Re: Adding skip scan (including MDAM style range skip scan) to nbtree

From: Peter Geoghegan <pg(at)bowt(dot)ie>
To: Masahiro Ikeda <ikedamsh(at)oss(dot)nttdata(dot)com>
Cc: Tomas Vondra <tomas(at)vondra(dot)me>, Masahiro(dot)Ikeda(at)nttdata(dot)com, pgsql-hackers(at)lists(dot)postgresql(dot)org, Masao(dot)Fujii(at)nttdata(dot)com
Subject: Re: Adding skip scan (including MDAM style range skip scan) to nbtree
Date: 2025-01-23 22:34:17
Message-ID: CAH2-Wz=-i0QuNaNGJRjuLx7HDSgRWXcPo22ChX+2tTCMidxM_Q@mail.gmail.com
Views: Raw Message | Whole Thread | Download mbox | Resend email
Thread:
Lists: pgsql-hackers

On Mon, Jan 13, 2025 at 3:22 PM Peter Geoghegan <pg(at)bowt(dot)ie> wrote:
> Attached is v21. This revision is just to fix bitrot against HEAD that
> was caused by recent commits of mine -- all of which were related to
> nbtree preprocessing.

Attached is v22.

This revision changes the optimizer's cost model, making its costing
exactly match the costing on the master branch in marginal cases --
cases where some skipping may be possible, but not enough to justify
*expecting* any saving during query planning.

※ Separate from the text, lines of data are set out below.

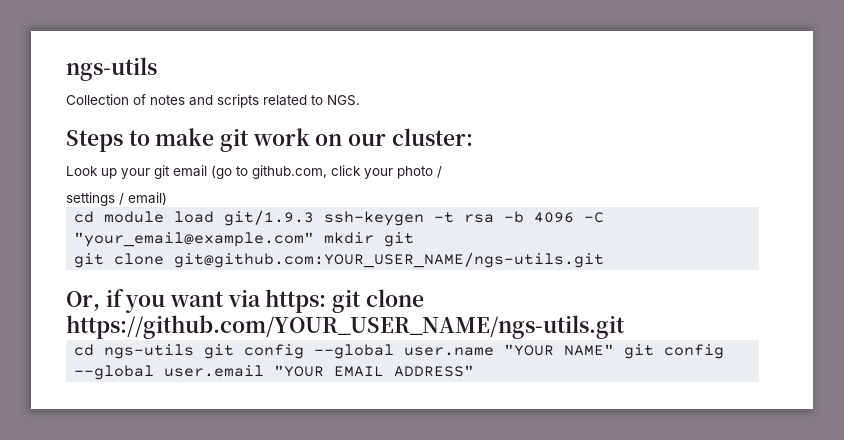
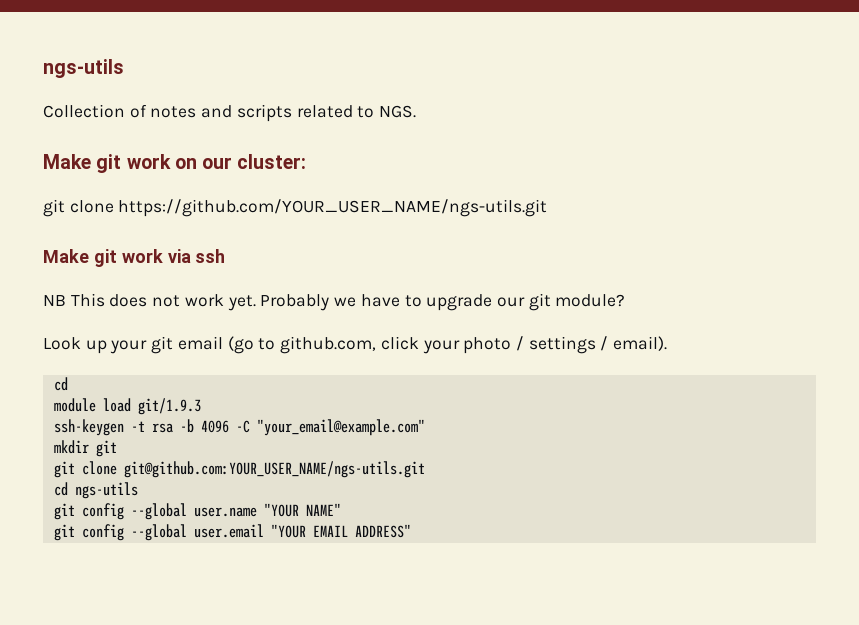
[66,128,215,152] Steps to make -> [43,154,91,169] Make
(473, 137) none -> [43,199,548,217] [43,249,226,267] [43,293,626,311] // git clone https://github.com/YOUR_USER_NAME/ngs-utils.git // Make git work via ssh // NB This does not work yet. Probably we have to upgrade our git module?
(442, 172) // -> (524, 343) none
[128,192,167,205] [74,211,95,223] email) // cd -> [613,336,668,351] [53,377,68,391] email). // cd //
(315, 218) none -> (201, 406) //
(315, 239) none -> (425, 427) //
[66,289,424,313] [66,315,625,339] // Or, if you want via https: git clone https://github.com/YOUR_USER_NAME/ngs-utils.git -> (425, 469) none
(195, 351) none -> (138, 490) //
(615, 350) none -> (341, 509) //

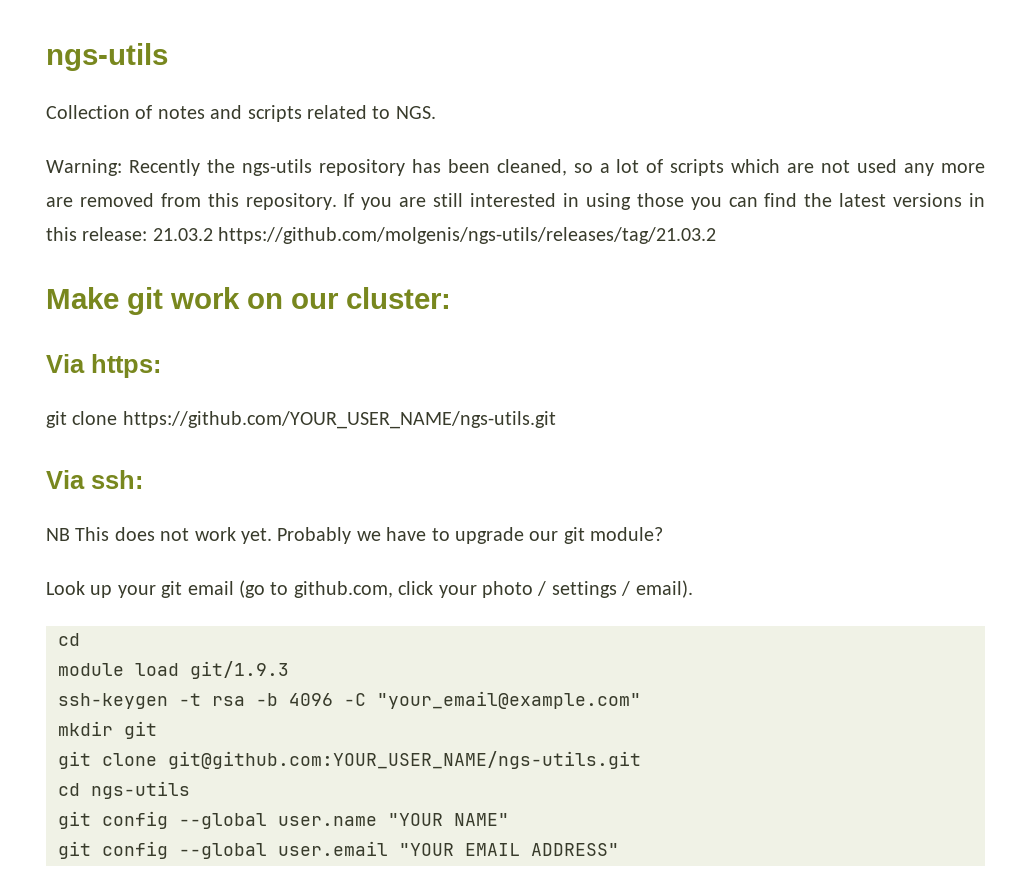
(417, 111) none -> [46,159,986,176] [46,193,986,210] [46,227,717,244] // Warning: Recently the ngs-utils repository has been cleaned, so a lot of scripts which are not used any more are removed from this repository. If you are still interested in using those you can find the latest versions in this release: 21.03.2 https://github.com/molgenis/ngs-utils/releases/tag/21.03.2
(307, 161) none -> [46,354,161,378] // Via https:
[43,249,226,267] Make git work via ssh -> [46,470,143,489] Via ssh:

Perhaps surprisingly, skipping only every second leaf page can be
5x-7x faster, even though the number of "buffers hit" could easily be
~3x higher due to all of the extra internal page reads. But it's
really hard to predict exactly how much we'll benefit from skipping
during planning, within btcostestimate. The costing is of course
driven by statistics, and estimating the cardinality of multiple
columns together with those statistics is bound to be quite inaccurate
much of the time. We should err in the direction of assuming a
relatively expensive full index scan (we always did, but now we do so
even more).

As a result of these improvements to the costing, v22 is the first
version without any changes to EXPLAIN output/query plans in expected
regression test output. That wasn't what I set out to do (I actually
set out to fix clearly nonsensical costing in certain edge cases), but
not having any plan changes in the regression tests does seem like a
good thing to me.

v22 also simplifies a number of things on the nbtree side:

* We no longer keep around a possibly-cross-type ORDER proc in skip
arrays (just the original scan key). We give up on a marginal
optimization that was used only during skip scans involving a skipped
column with a range containing either >= or <= inequalities for a
type/opclass that lacks skip support.

In v22, nbtree scans can no longer determine that a tuple "(a, b) =
('foo', 342)" with a qual "WHERE a <= 'foo' AND b = 342" doesn't have
to continue once it reaches the first tuple > '(foo, 342)' when "a" is
of a type that doesn't offer skip support, such as text (if "a" is of
a type like integer then we still get this behavior, without any of
the complexity). The downside of ripping this optimization out is that
there might now be an extra primitive index scan that finds the next
"a" value is > 'foo' before we can actually terminate the scan --
we'll now fail to notice that the existing skip array element is
'foo', so the next one in the index cannot possibly be greater than
'foo'. The upside is that it makes things simpler, and avoids extra
comparisons during scans that might not pay for themselves.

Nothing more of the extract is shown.